In Chapter 2, I examined forest dynamics of HBEF in the context of the hierarchical response framework (HRF). HRF identifies a hierarchy of mechanisms leading to ecological change as ecosystems are exposed to press disturbance: individual-level responses, species-reordering, and species immigration/loss within the ecosystem. An experimental calcium amendment to watershed 1 (W1), compared to reference watershed 6 (W6), provided the opportunity to study tree response to chronic acid deposition and potential interactions with a pulse disturbance, an ice storm that occurred in 1998. First, I used a comparative demographic analysis on the paired watershed to quantify the initial individual-level response to chronic acid deposition. Next, I tracked the recovery of the forest after the ice storm to assess whether species-reordering has subsequently occurred in response to exposure to chronic acid deposition.

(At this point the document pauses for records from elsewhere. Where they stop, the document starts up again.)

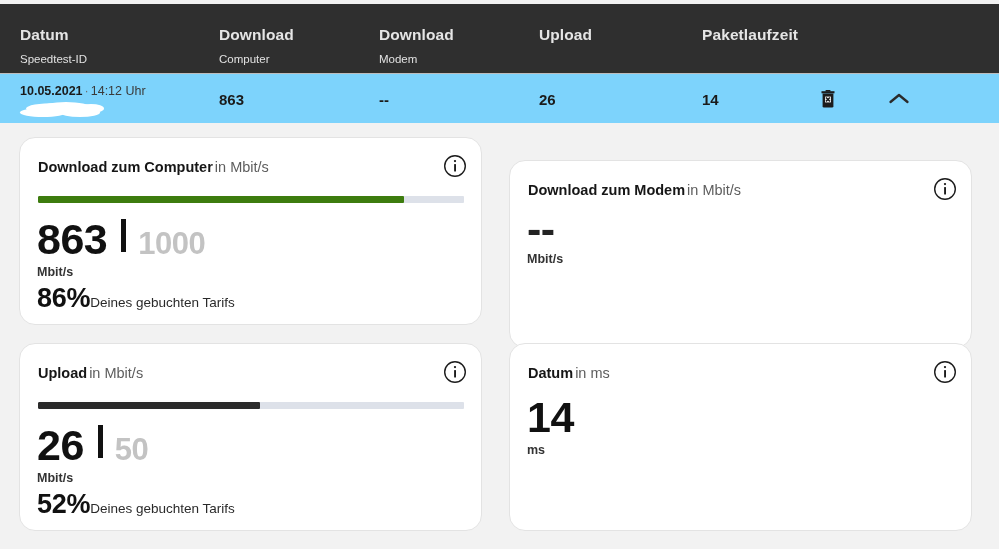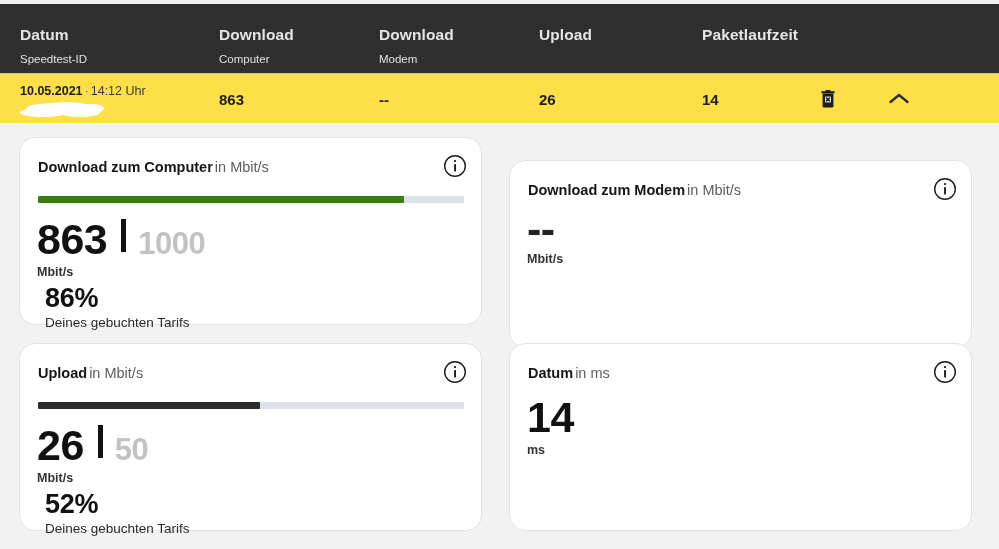"10.05.2021 · 14:12 Uhr" .data-row { background: #fde047 -> #7dd3fc }
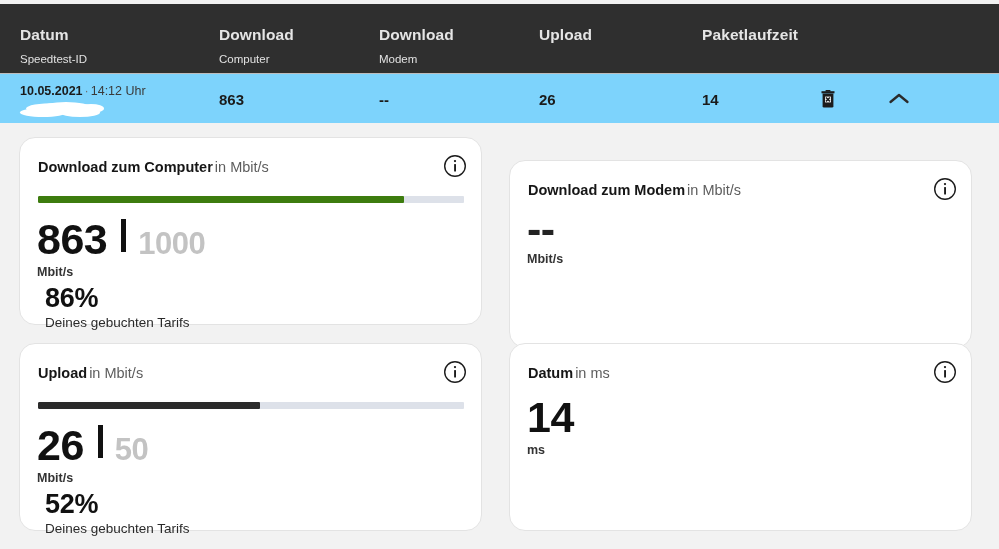"86%" .pct-row { flex-direction: column -> none }
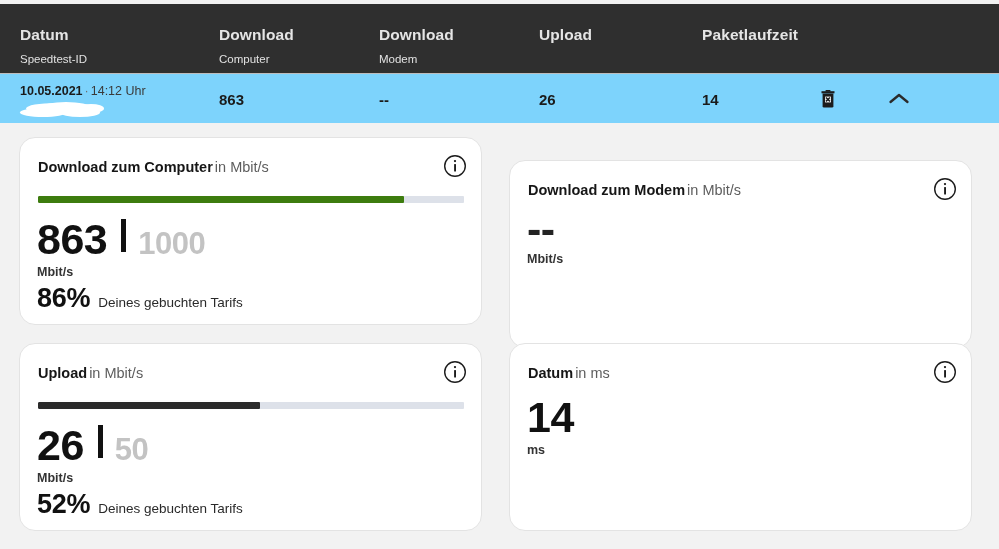"Deines gebuchten Tarifs" .pct-label { margin-left: 8px -> none }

Results from the study provided support for the first two stages of the HRF but there was no evidence of species immigration or loss at HBEF. Evidence for individual-level responses included increased sugar maple growth in response to the Ca amendment. In W6, increased beech growth and recruitment resulted in watershed-level biomass gains. The pattern suggests that strong interspecific competition between sugar maple and beech is driving forest response to disturbance, resulting in species reorganization. Moreover, the increase in beech dominance observed under chronic acid deposition was accelerated by the pulse disturbance. The implications of these results in the context of HRF are that increased pulse disturbances acting on the backdrop of a press disturbance will continue leading to species-reordering, resulting in a more heavily beech dominated forest and potential loss of sugar maple from the northern hardwood forest.

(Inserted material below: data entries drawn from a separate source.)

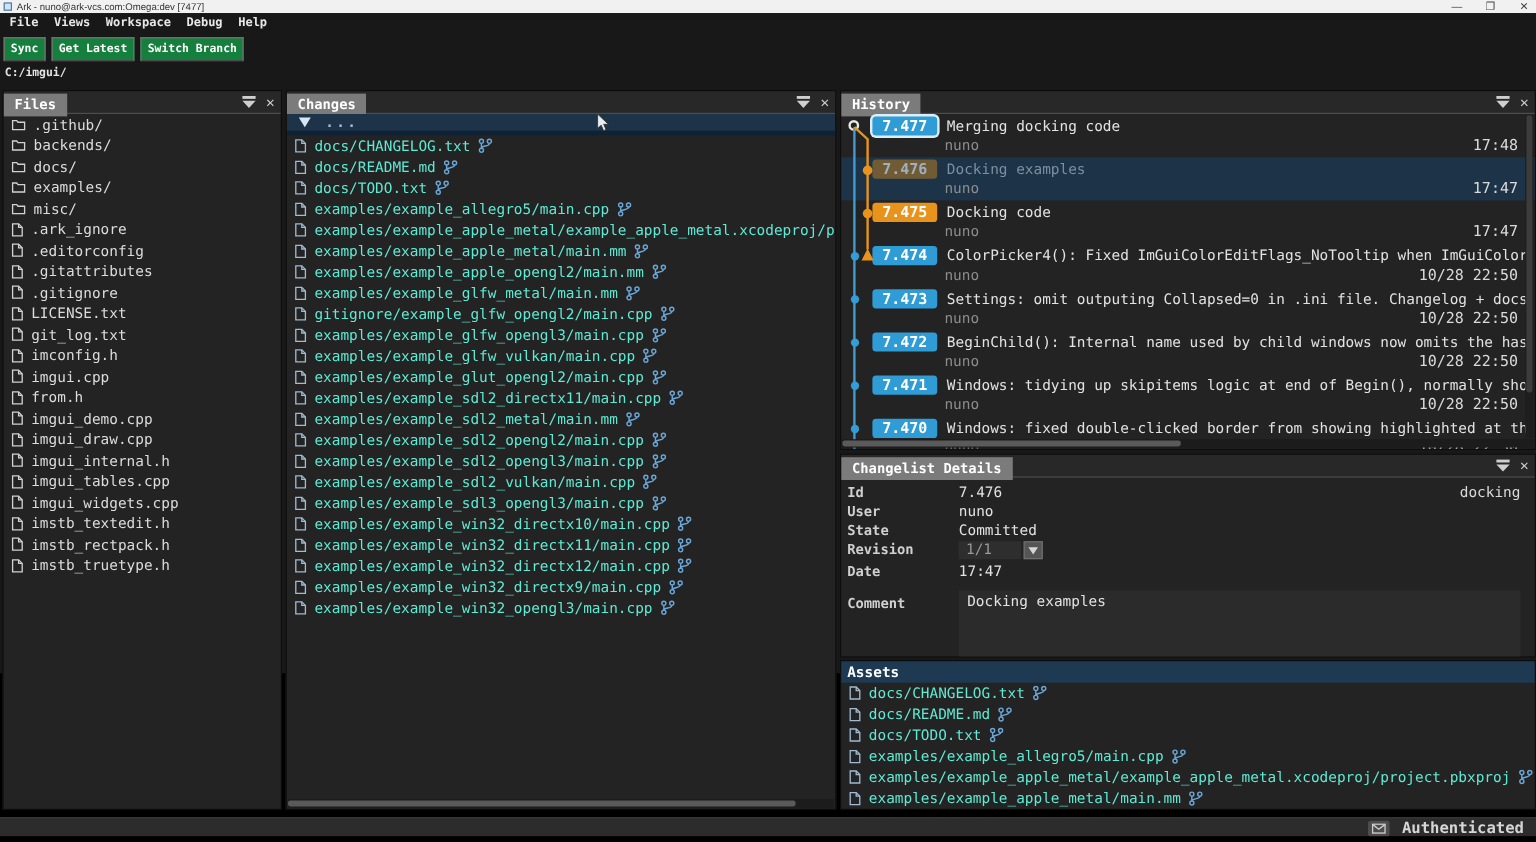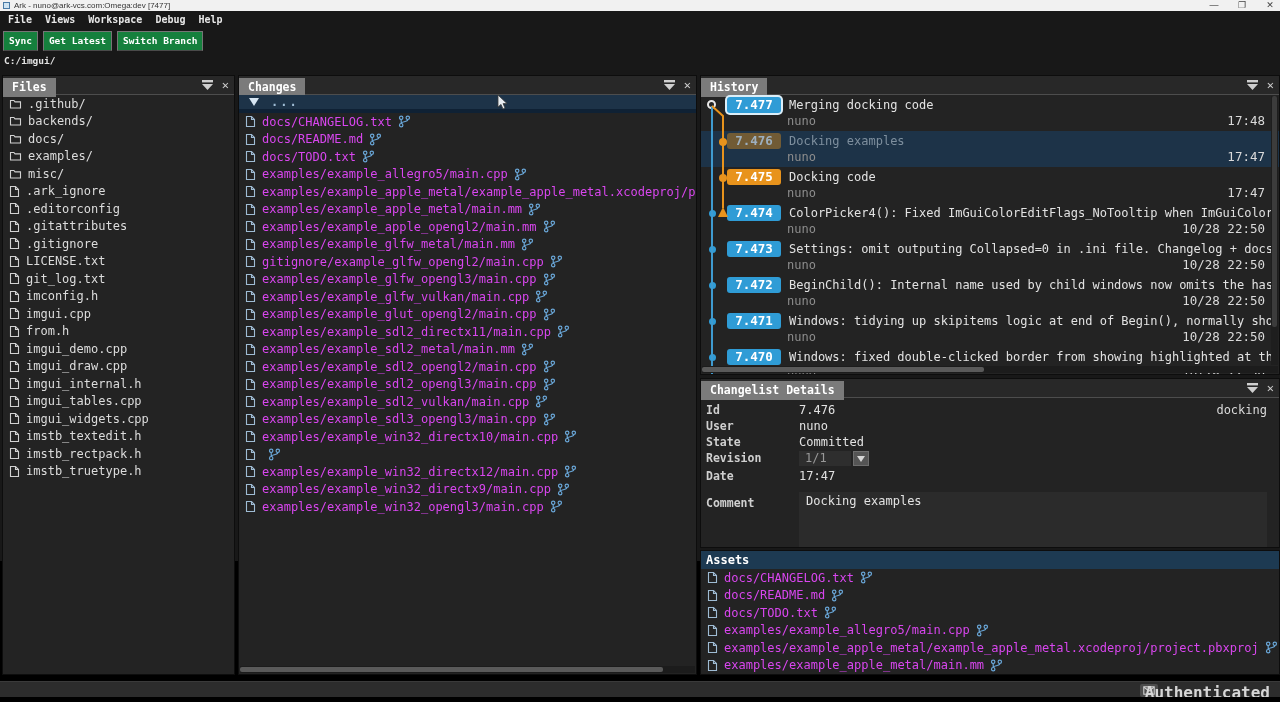"docs/CHANGELOG.txt" .blue-list .lrow { color: #d946ef -> #5eead4 }
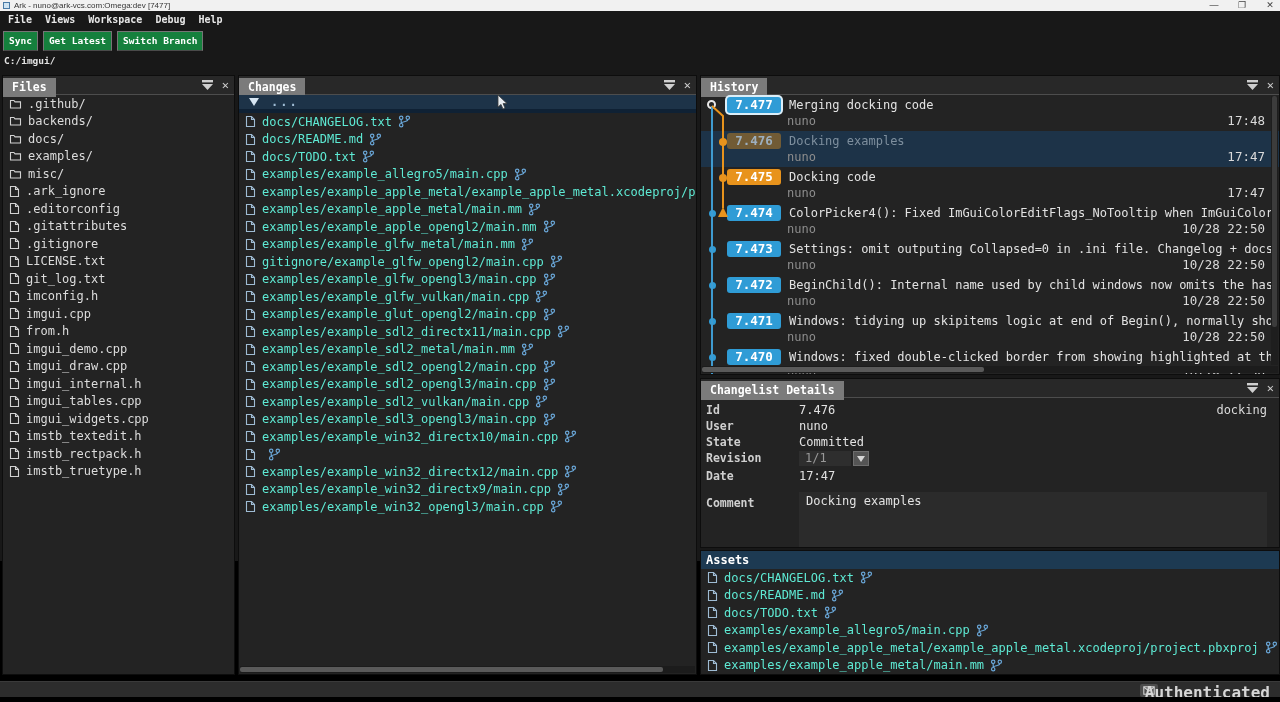"examples/example_win32_directx11/main.cp" span { html: none -> <span>examples/example_win32_directx11/main.cpp</span> }
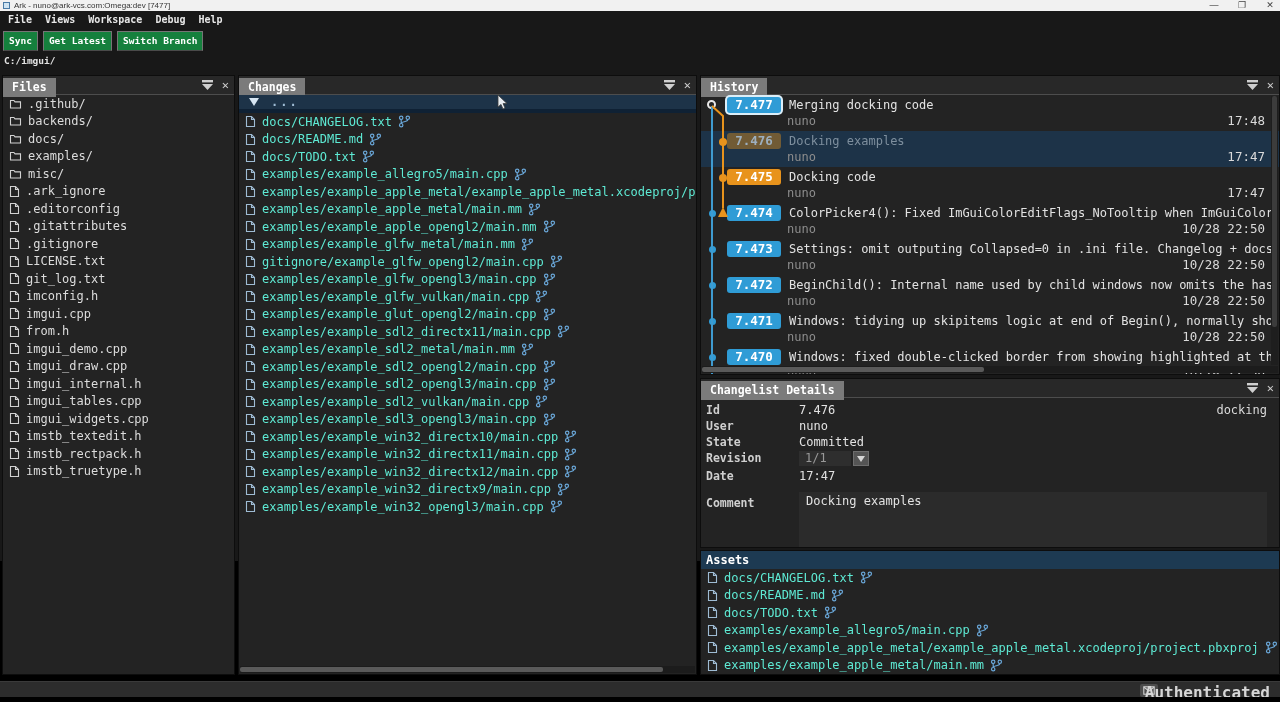"Authenticated" .status-text { font-size: 16px -> 13px }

Results reported in Chapters 1 and 2 relied on measuring the demographic responses of individual trees. These tagged-tree inventories not only provide a baseline for community composition, but also insight into species-specific changes through time. In Chapter 3, I identified and summarized potential sources of error at each step of a basic tagged-tree inventory. These steps include keeping track of trees, measuring tree diameters, identifying trees to species, and determining tree vigor. Each source of error affects various demographic components and in different directions and magnitudes. I presented best practices from experiences at HBEF that will help minimize the occurrence of these errors. Recommendations for managing successful long-term tagged-tree inventory monitoring include: (1) Develop robust field procedures with solid initial training and season-long check; (2) Use available data to measure extent of error, to inform field procedures, and to make corrections to the database; (3) Consistently review practices to detect challenges and improve efficiency.